Top of DATA RECORDS

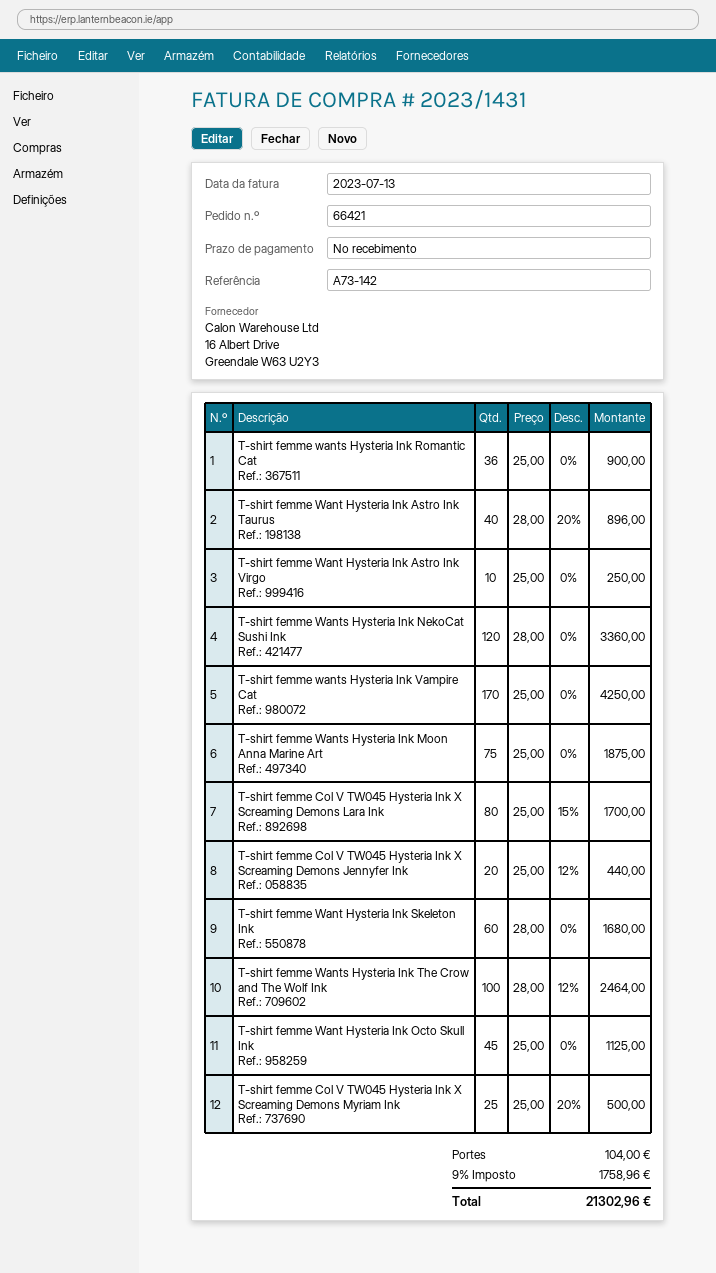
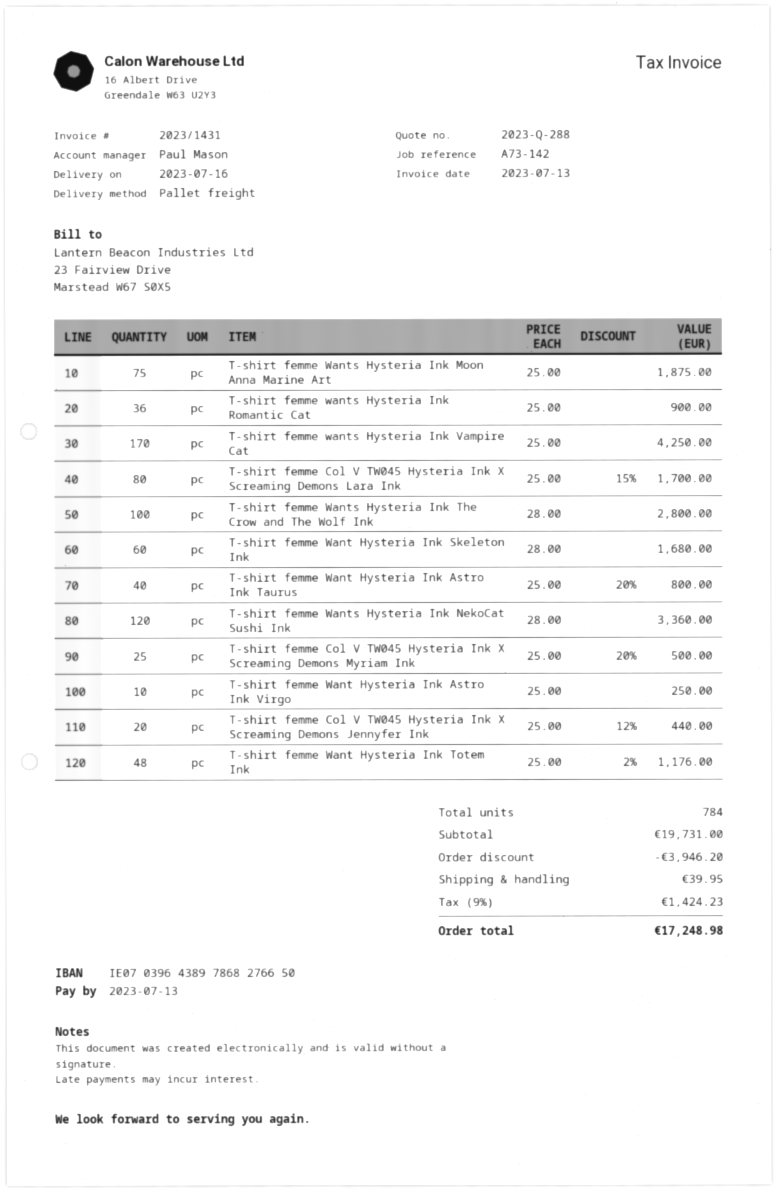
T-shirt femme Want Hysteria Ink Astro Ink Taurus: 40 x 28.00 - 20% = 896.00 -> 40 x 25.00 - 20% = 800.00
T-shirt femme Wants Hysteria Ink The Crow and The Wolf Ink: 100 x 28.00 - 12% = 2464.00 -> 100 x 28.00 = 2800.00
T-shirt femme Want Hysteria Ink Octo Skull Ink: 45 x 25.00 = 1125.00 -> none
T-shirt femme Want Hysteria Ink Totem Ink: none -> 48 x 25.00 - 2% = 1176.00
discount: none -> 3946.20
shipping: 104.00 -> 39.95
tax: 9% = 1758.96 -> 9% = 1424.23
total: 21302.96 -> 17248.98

Bottom of DATA RECORDS
Top of DATA RECORDS

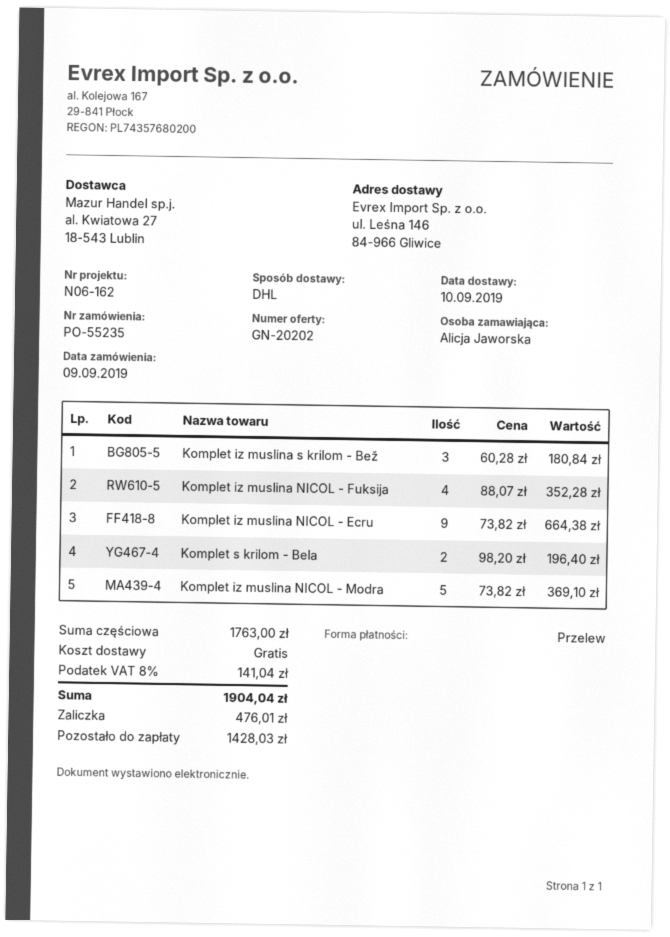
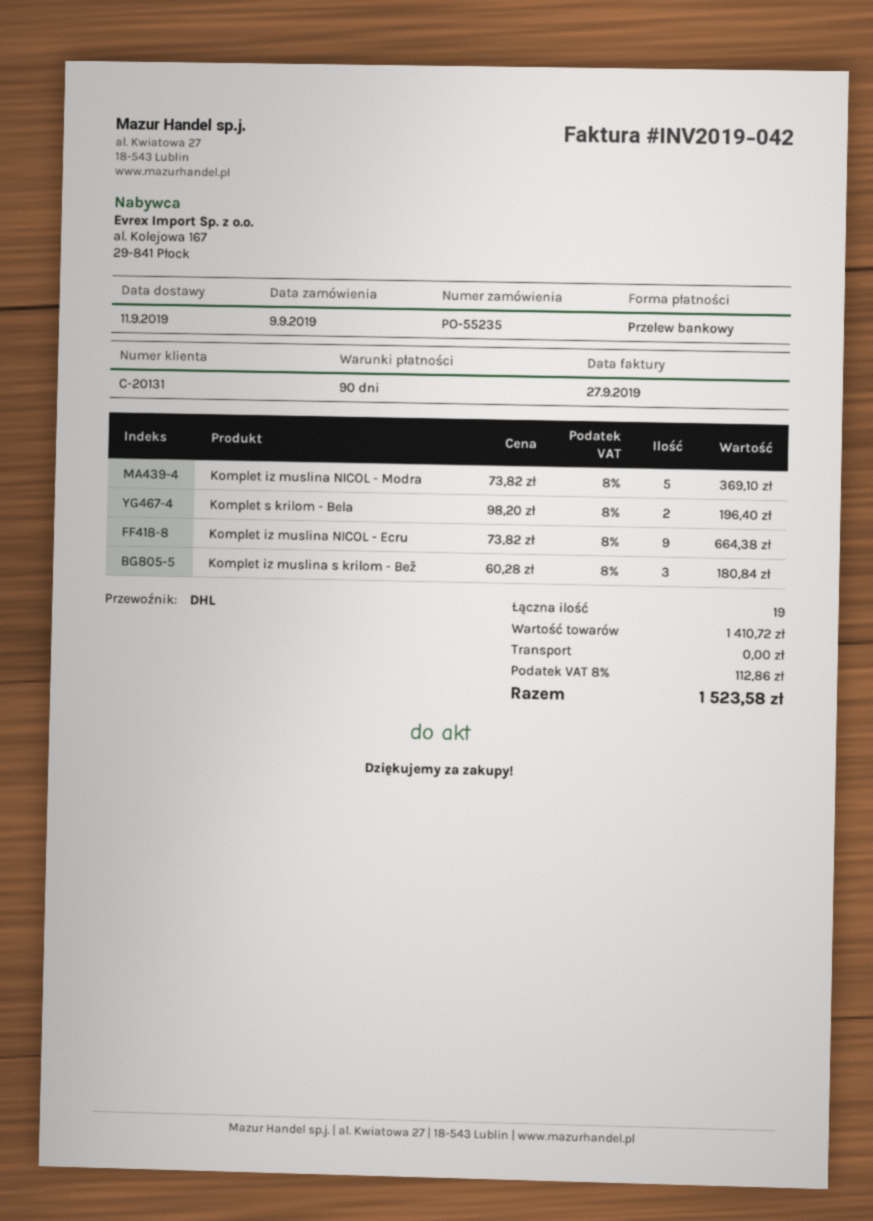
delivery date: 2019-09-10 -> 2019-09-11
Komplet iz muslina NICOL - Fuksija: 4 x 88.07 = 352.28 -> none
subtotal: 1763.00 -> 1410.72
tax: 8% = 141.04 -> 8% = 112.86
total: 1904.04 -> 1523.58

Bottom of DATA RECORDS

TASK DESCRIPTION ->
Please output exactly the lines between the one holding "T-shirt femme Want Hysteria Ink Totem" and the one holding "total: 21302.96 -> 17248.98" in the records above, inclusive, and nothing more.

RESPONSE AREA ->
T-shirt femme Want Hysteria Ink Totem Ink: none -> 48 x 25.00 - 2% = 1176.00
discount: none -> 3946.20
shipping: 104.00 -> 39.95
tax: 9% = 1758.96 -> 9% = 1424.23
total: 21302.96 -> 17248.98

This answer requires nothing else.